A ball is thrown vertically upwards from the ground. It crosses a point the height of $25m$ twice at an interval of $4s$. The ball was thrown at a velocity of:
$A.20m{{s}^{-1}}$
$B.25m{{s}^{-1}}$
$C.30m{{s}^{-1}}$
$D.35m{{s}^{-1}}$

Answer 1

Hint: The equation of time of flight is to be used here.
$T=\dfrac{2u}{g}$
Where $u$ the velocity of the ball is, $g$ is the acceleration due to gravity,$T$ is the time of flight of the ball. And also the height is calculated using the equation,
$H=\left( \dfrac{{{u}^{2}}}{2g} \right)$
Substituting values in this will give us the correct answer for the question.

Complete step by step answer: First of all let us get to know what time of flight and height of the projectile. The time of flight is the time required by the projectile to reach maximum height in a projectile motion.. The maximum height of an object in a projectile trajectory is taken as the vertical component of velocity, it is equal to zero.

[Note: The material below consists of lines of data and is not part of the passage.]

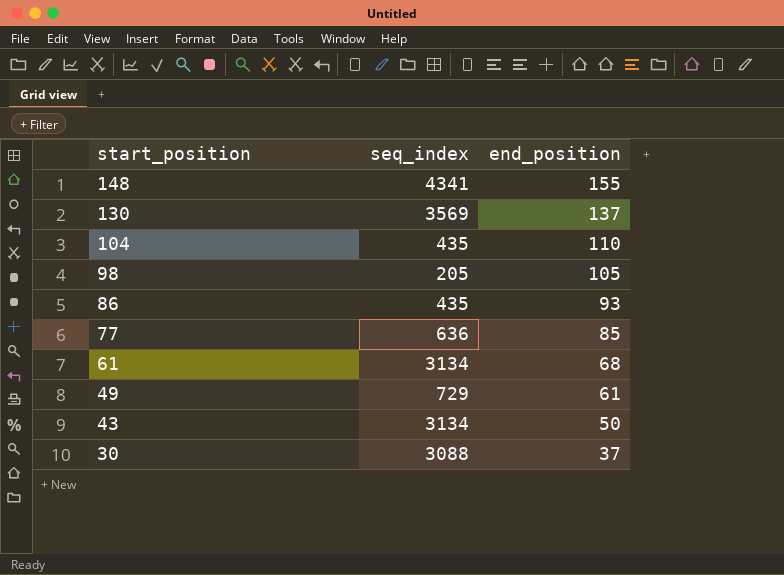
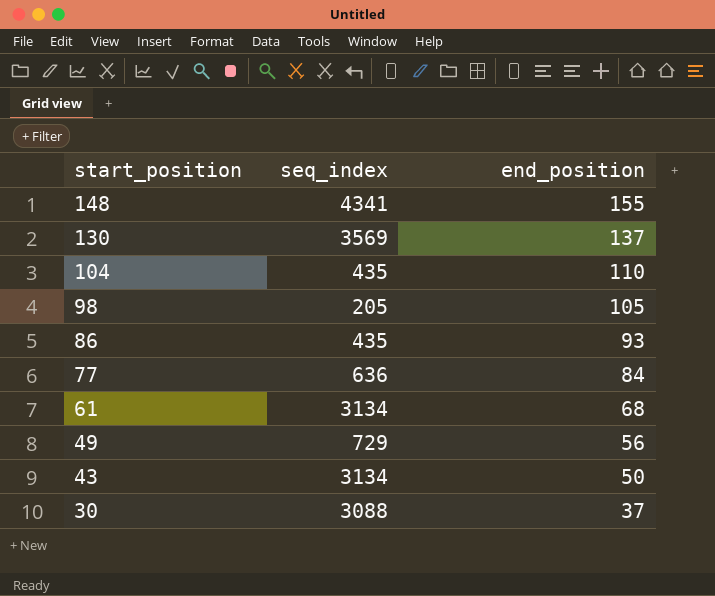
77 | end_position: 85 -> 84
49 | end_position: 61 -> 56

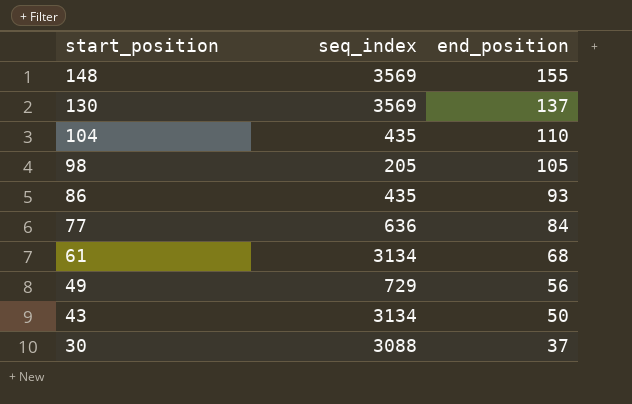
148 | seq_index: 4341 -> 3569

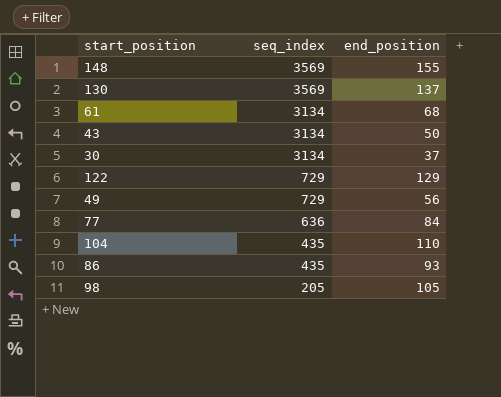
row order: start_position descending -> seq_index descending
30 | seq_index: 3088 -> 3134
row 122: none -> 729 | 129

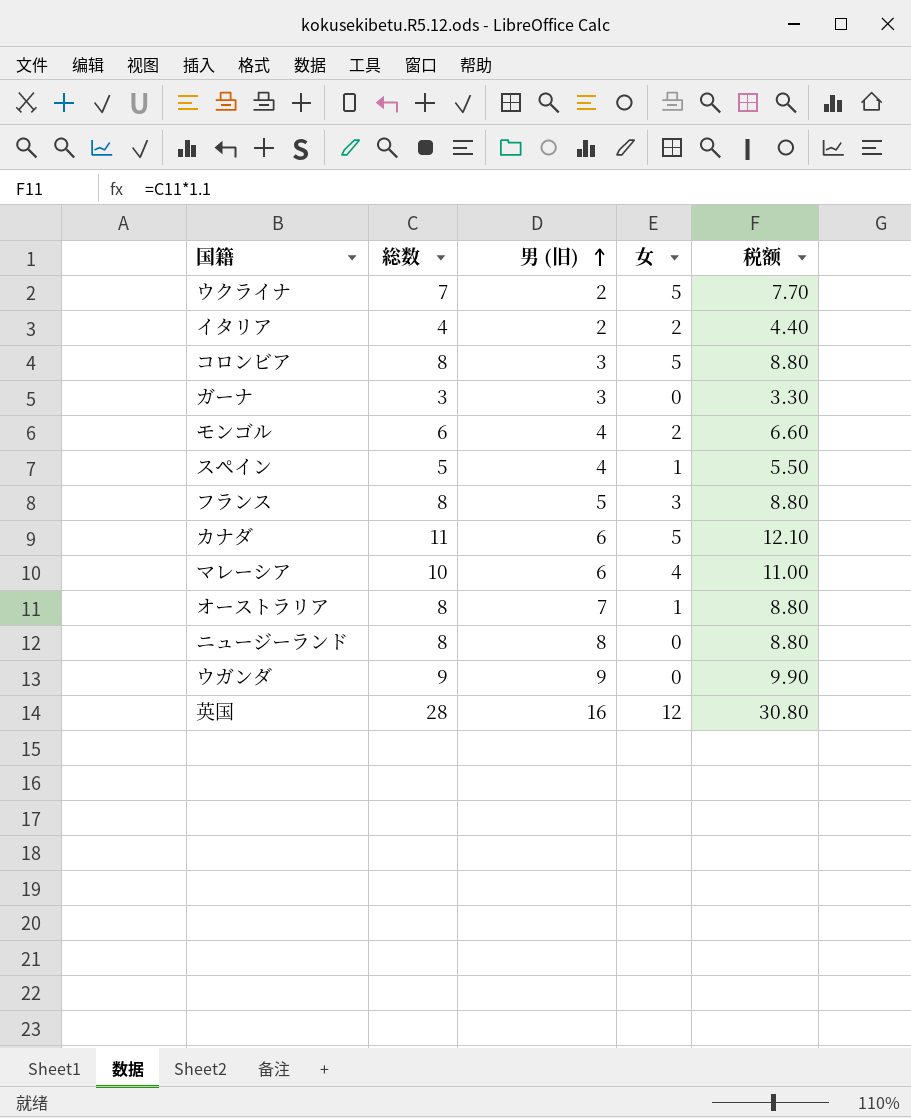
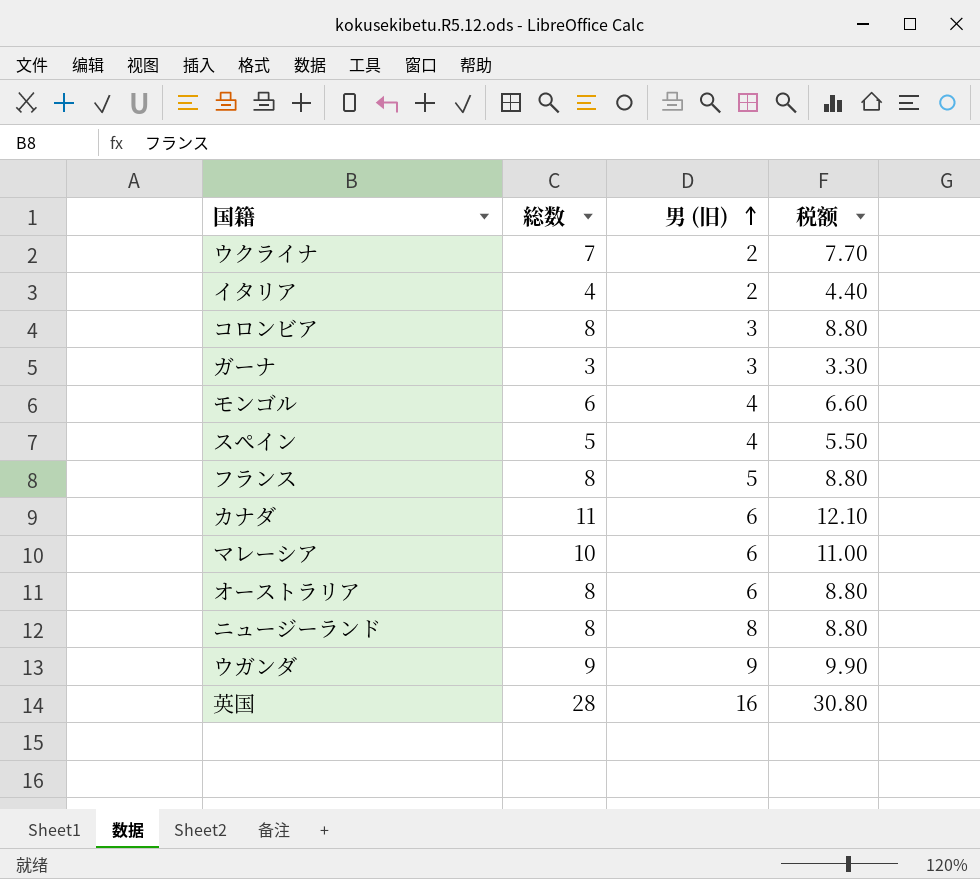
column 女 | formula: [総数] - [男 (旧)] -> none
オーストラリア | 男 (旧): 7 -> 6

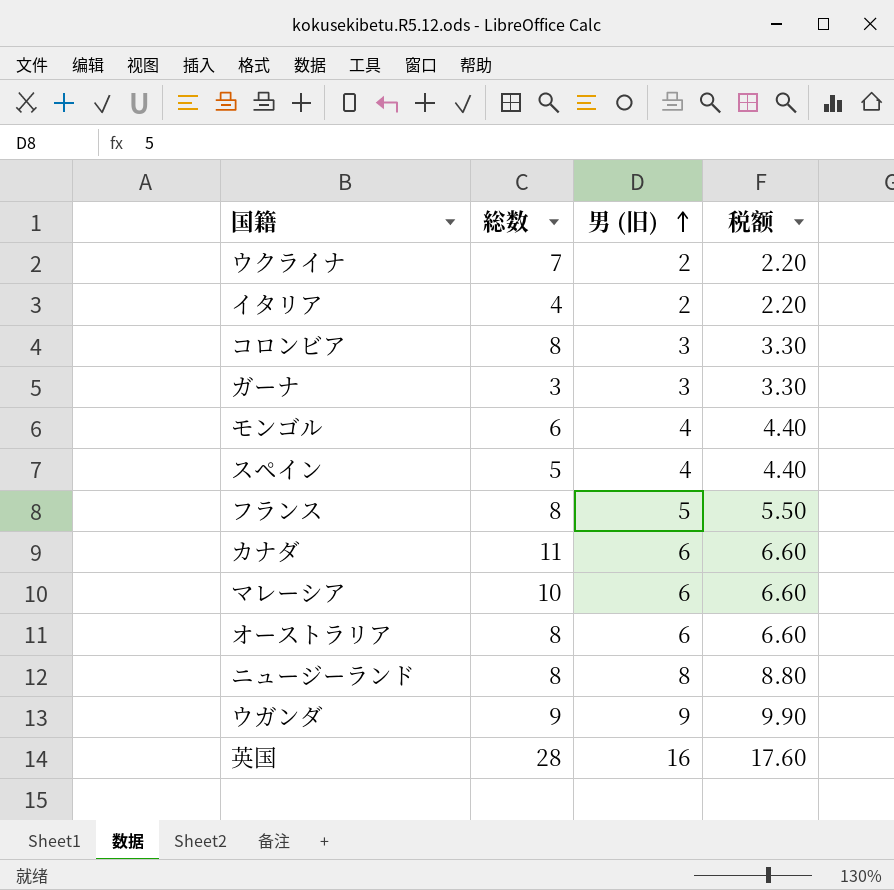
column 税额 | formula: [総数] * 1.1 -> [男 (旧)] * 1.1

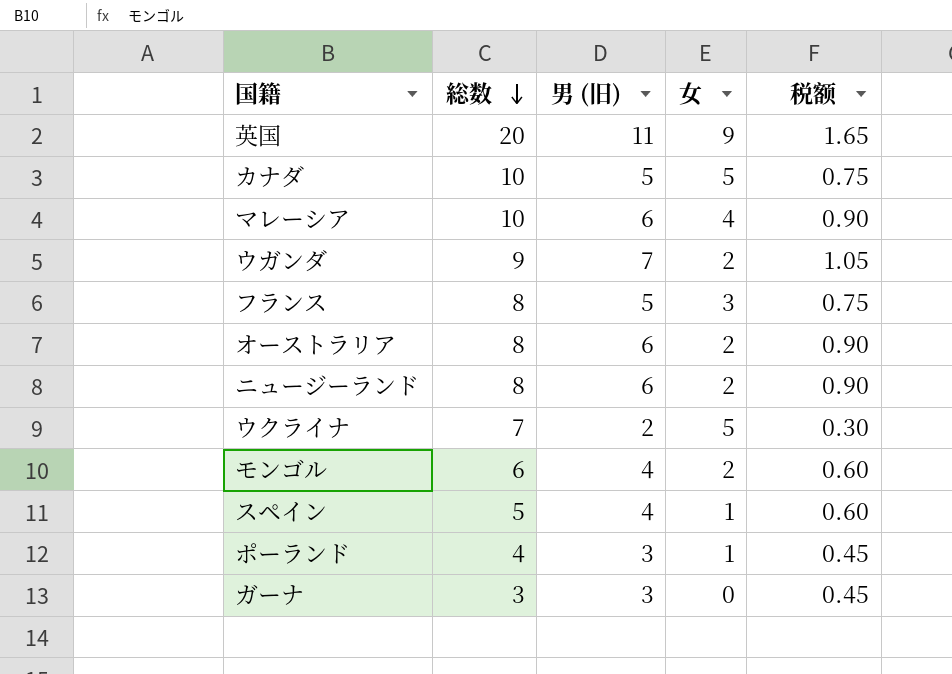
row order: 男 (旧) ascending -> 総数 descending
column 女 | formula: none -> [総数] - [男 (旧)]
column 税额 | formula: [男 (旧)] * 1.1 -> [男 (旧)] * 0.15
row イタリア: 4 | 2 | 2.20 -> none
row コロンビア: 8 | 3 | 3.30 -> none
英国 | 総数: 28 -> 20
英国 | 男 (旧): 16 -> 11
カナダ | 総数: 11 -> 10
カナダ | 男 (旧): 6 -> 5
ウガンダ | 男 (旧): 9 -> 7
ニュージーランド | 男 (旧): 8 -> 6
row ポーランド: none -> 4 | 3 | 1 | 0.45

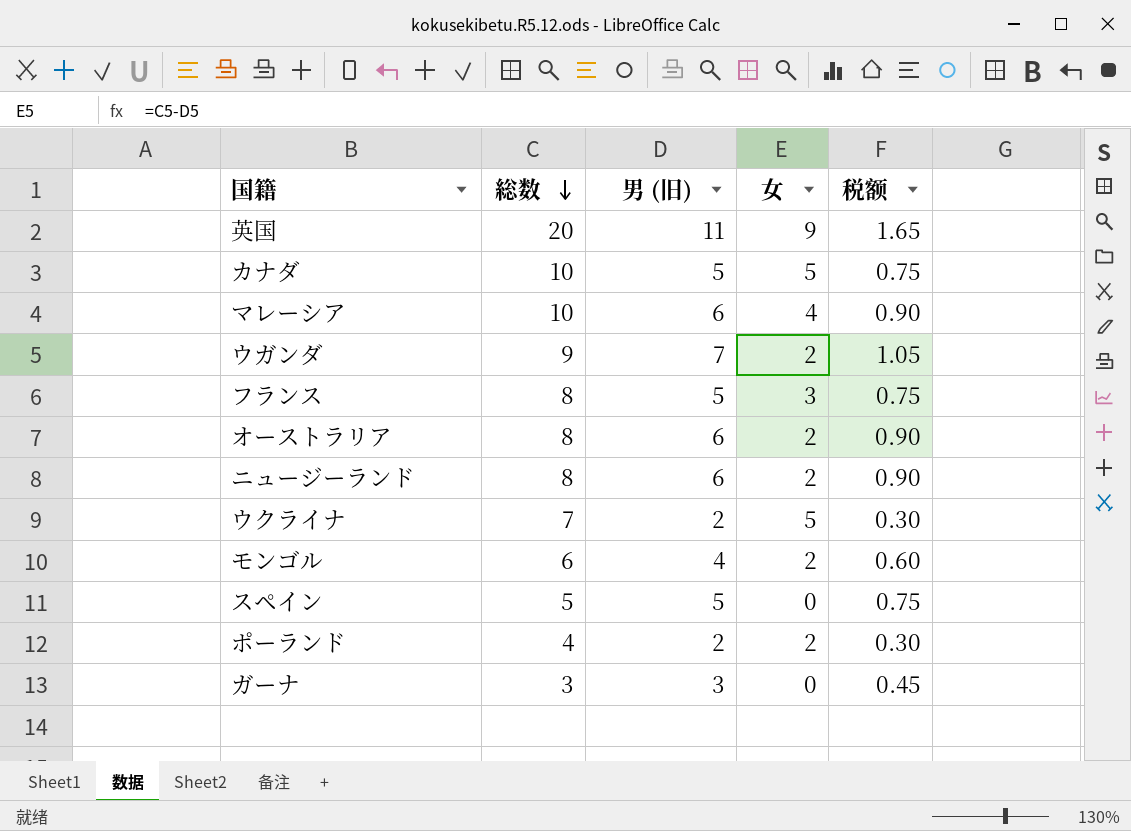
スペイン | 男 (旧): 4 -> 5
スペイン | 女: 1 -> 0
スペイン | 税额: 0.60 -> 0.75
ポーランド | 男 (旧): 3 -> 2
ポーランド | 女: 1 -> 2
ポーランド | 税额: 0.45 -> 0.30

As the projectile is moving upwards it goes in opposite to gravity, hence the velocity starts to decelerate.
Here in this question, it is given that \[T=4s\]and \[H=25m\]
At a point which is above\[H=25m\], it takes\[T=4s\].
Therefore,
\[4=\dfrac{2u}{g}\]
Hence we will get,
\[u=20m{{s}^{-1}}\]
That means at \[H=25m\] it is having a velocity of\[u=20m{{s}^{-1}}\]. Above this height we can write that,
\[\dfrac{{{u}^{2}}}{2g}=20m\]
Therefore maximum height,
\[20+25=45m\]
With these data, the initial velocity can be calculated as
\[45=\dfrac{{{u}^{2}}}{2g}\]
Hence the initial velocity,\[u\] is
\[u=30m{{s}^{-1}}\]

So the correct answer for this question is option C.

Note: Generally the time of flight is twice the time to reach the maximum height. At maximum height kinetic energy is zero. The time of flight is determined by the initial velocity in the vertical direction and the acceleration due to gravity.